La zarza ardía sin consumirse. Es el signo de la presencia de Dios, una presencia que no destruye, que no devora, sino que purifica y transforma. Es fuego y es Amor. Es luz y es Verdad. Así se aparece Dios a Moisés en la soledad del desierto. Y Moisés, que ha huido de Egipto y ha olvidado sus sueños de justicia, es buscado y llamado por el Dios de la Alianza. Le parece imposible la misión que recibe, pero Dios no le pide que actúe según sus propias fuerzas, sino que se fíe de su presencia: “Yo estaré contigo”, le dice.
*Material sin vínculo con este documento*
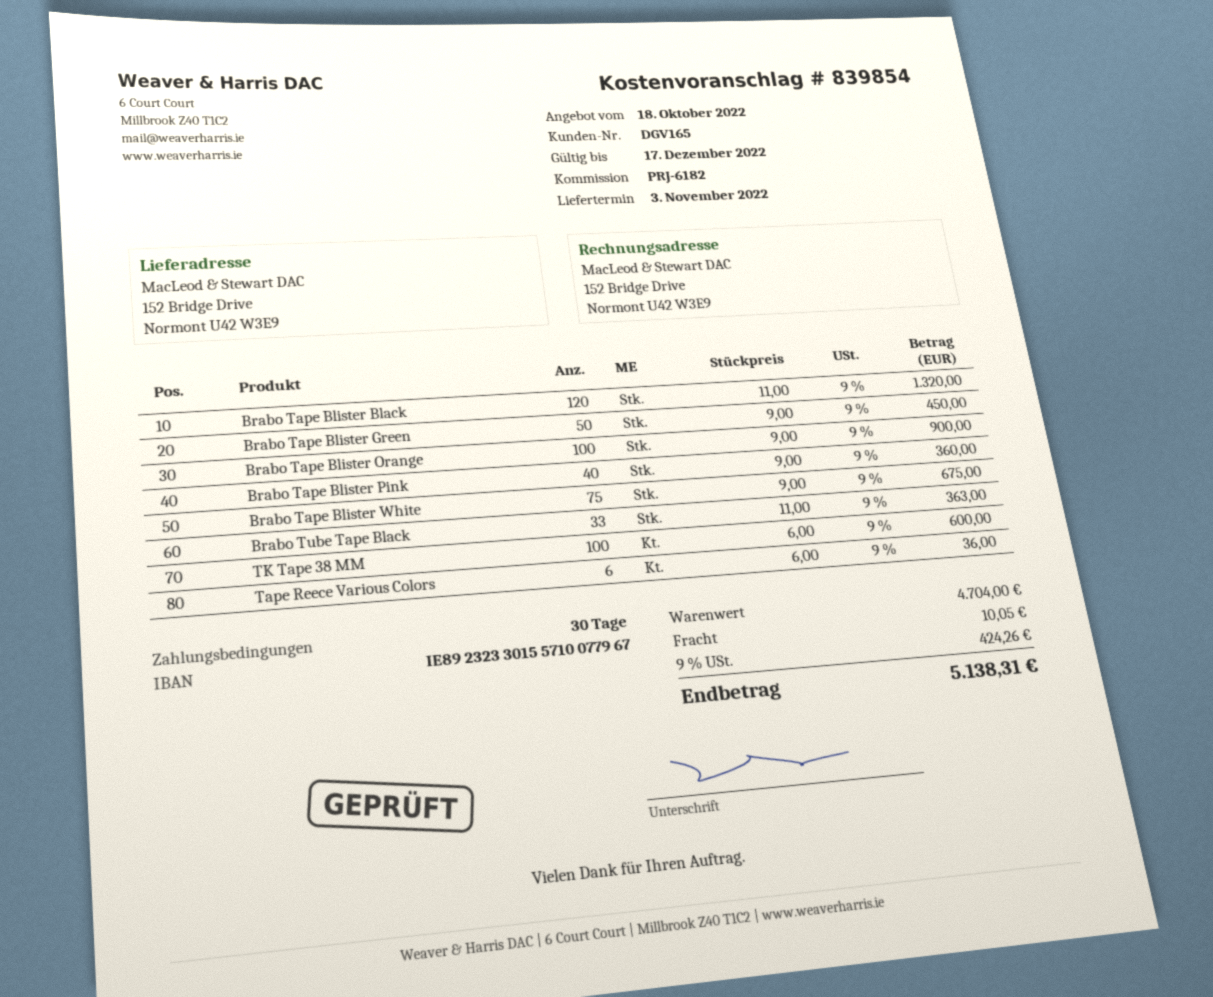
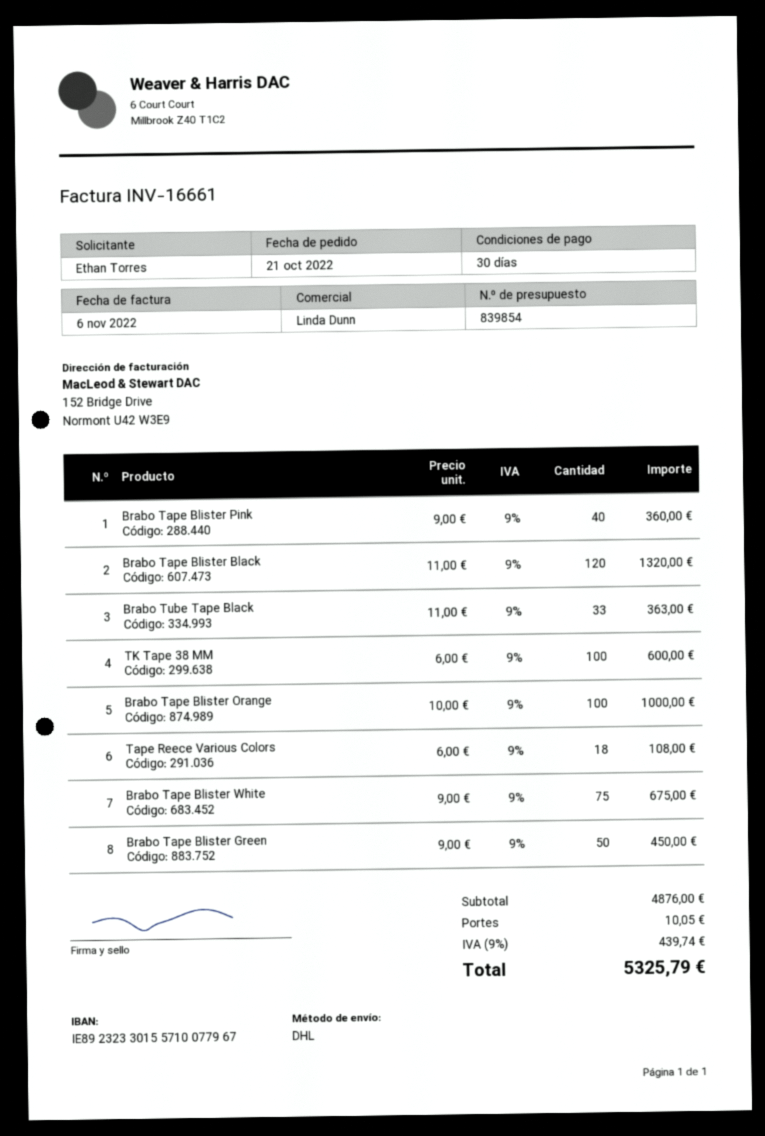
Brabo Tape Blister Orange: 100 x 9.00 = 900.00 -> 100 x 10.00 = 1000.00
Tape Reece Various Colors: 6 x 6.00 = 36.00 -> 18 x 6.00 = 108.00
subtotal: 4704.00 -> 4876.00
tax: 9% = 424.26 -> 9% = 439.74
total: 5138.31 -> 5325.79

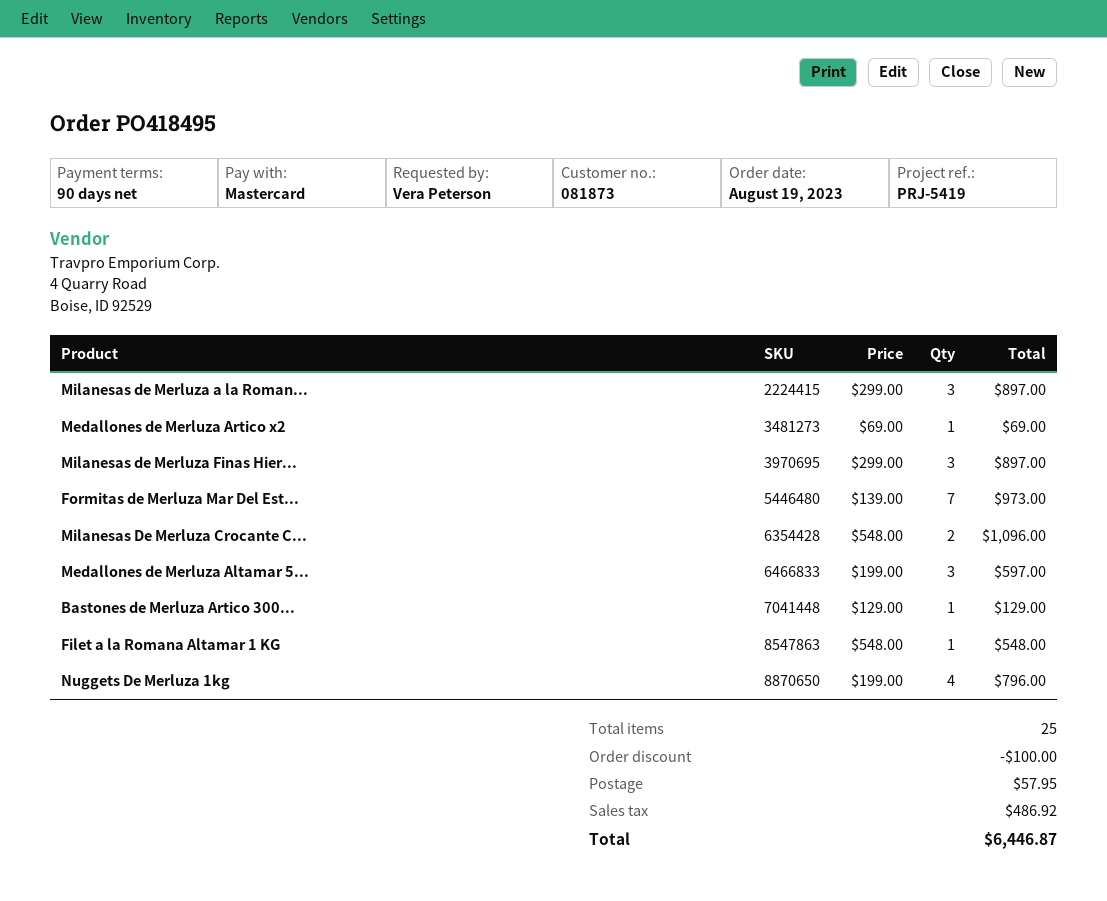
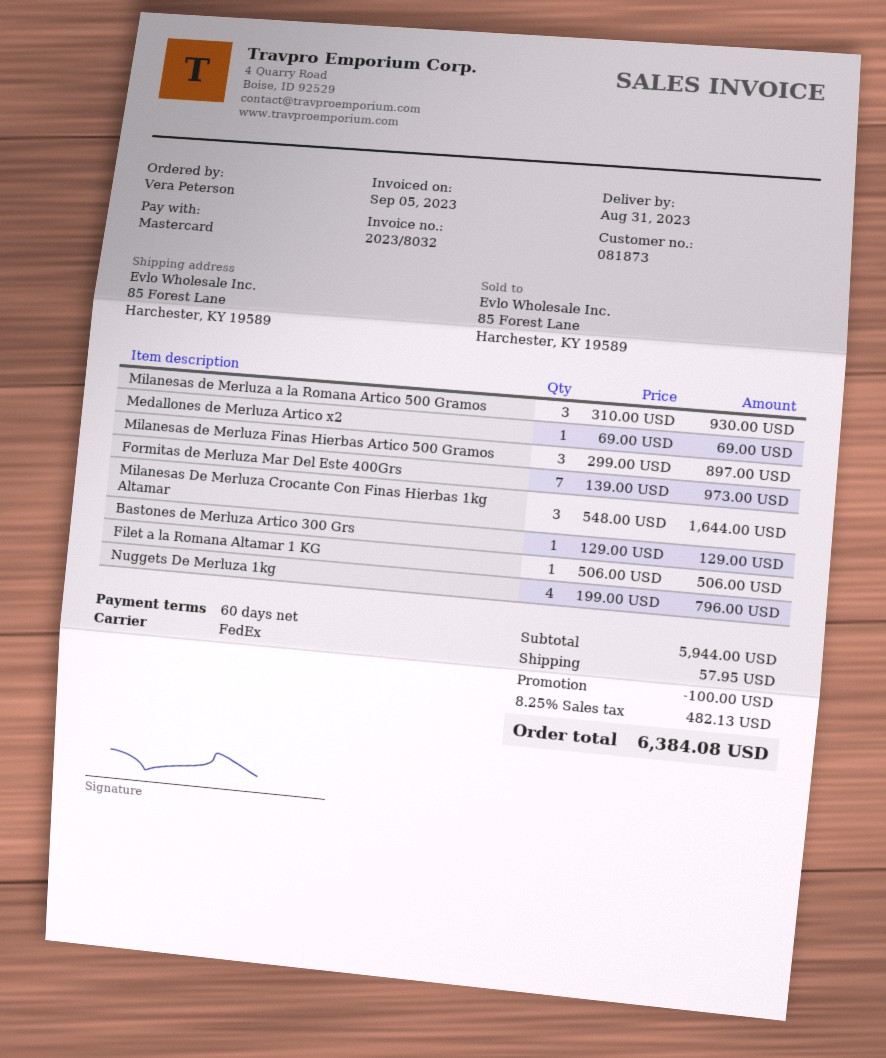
payment terms: 90 days -> 60 days
Milanesas de Merluza a la Roman...: 3 x 299.00 = 897.00 -> 3 x 310.00 = 930.00
Milanesas De Merluza Crocante C...: 2 x 548.00 = 1096.00 -> 3 x 548.00 = 1644.00
Medallones de Merluza Altamar 5...: 3 x 199.00 = 597.00 -> none
Filet a la Romana Altamar 1 KG: 1 x 548.00 = 548.00 -> 1 x 506.00 = 506.00
tax: 486.92 -> 482.13
total: 6446.87 -> 6384.08

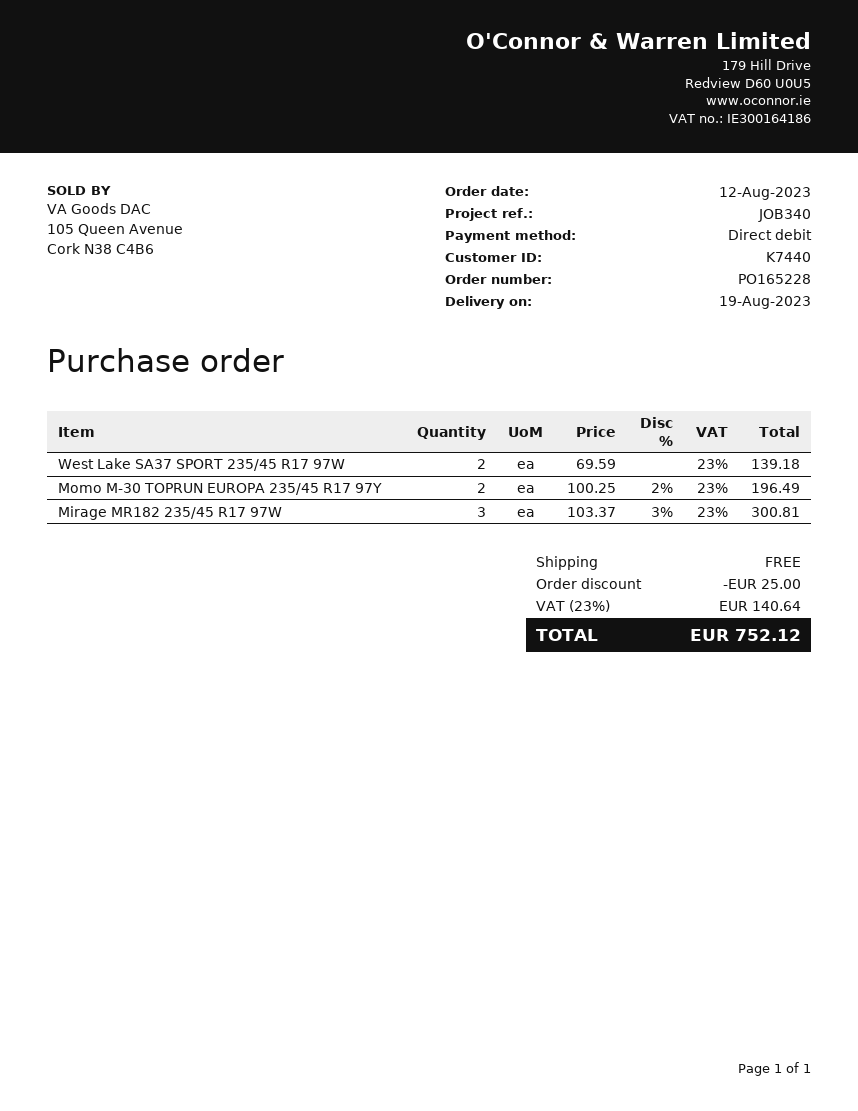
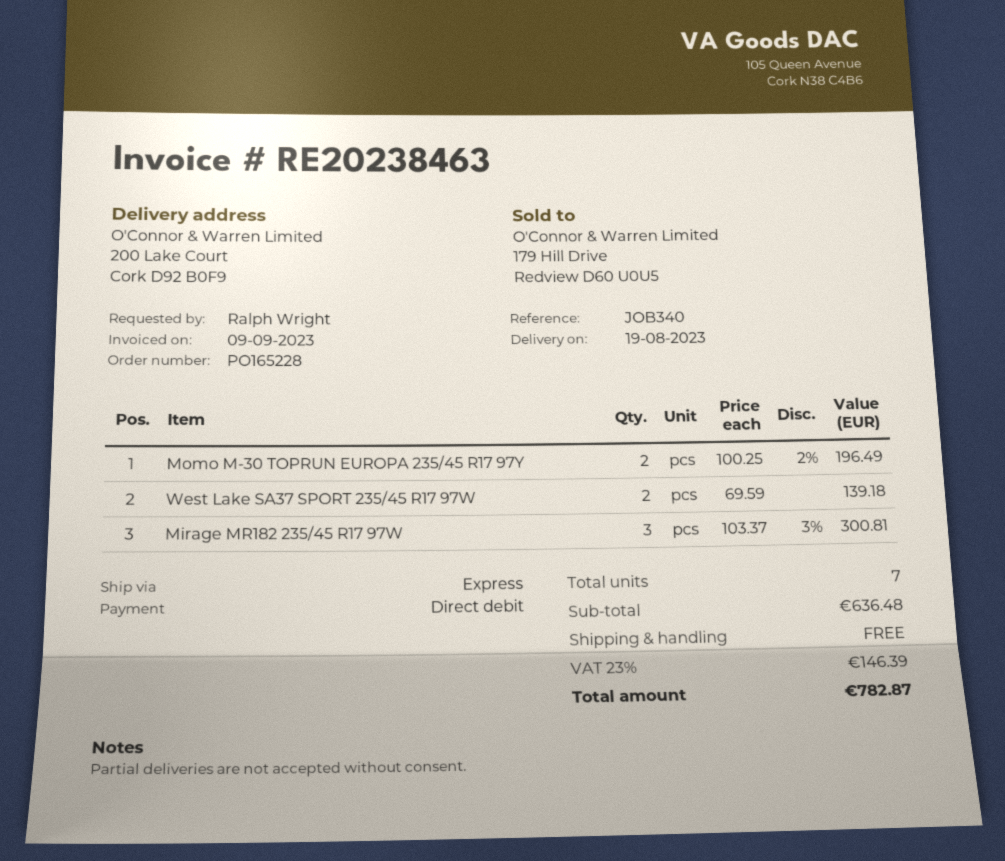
discount: 25.00 -> none
tax: 23% = 140.64 -> 23% = 146.39
total: 752.12 -> 782.87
La Virgen del Carmen es esa zarza ardiente que no se consume. Llena de Dios, abrazada y abrasada por su fuego desde la Inmaculada Concepción hasta la gloriosa Asunción, pasando por el misterio de la Maternidad divina, arde de amor sin perder su humildad, sin apartar nunca los ojos de los pequeños, sin dejarse desviar por ninguna vanidad. Ella es el monte del encuentro, el Horeb silencioso donde el alma descubre que Dios está y se le invita a descalzarse. En Ella, el Verbo se hizo carne; en Ella, Dios bajó sin dejar de ser alto, y por eso fue elevada por encima de cualquier otra criatura. En Ella, la oración de Moisés se vuelve canto del Magnificat: los humildes son mirados y guardados, los pequeños son la revelación del Reino.
En el Carmelo, sus hijos e hijas aprendemos a orar, a mirar, a esperar. Porque esta es la tierra sagrada: el corazón que ha sido habitado por Dios. Y en esta tierra sagrada, como Moisés, nos quitamos las sandalias, es decir, renunciamos a nuestros planes, nuestros apoyos y seguridades, para escuchar el Nombre, recibir la llamada y seguir la voz. La Virgen del Carmen no hace otra cosa: acoge el fuego, y lo ofrece.
Jesús, haznos tierra sagrada donde arda sin cesar tu amor. Danos un corazón humilde que se deje quemar sin consumirse. Que sepamos quitarnos las sandalias del orgullo y la prisa, y permanezcamos descalzos ante tu misterio. Haznos dóciles a tu presencia y valientes para decir como Moisés: “Aquí estoy”. Amén.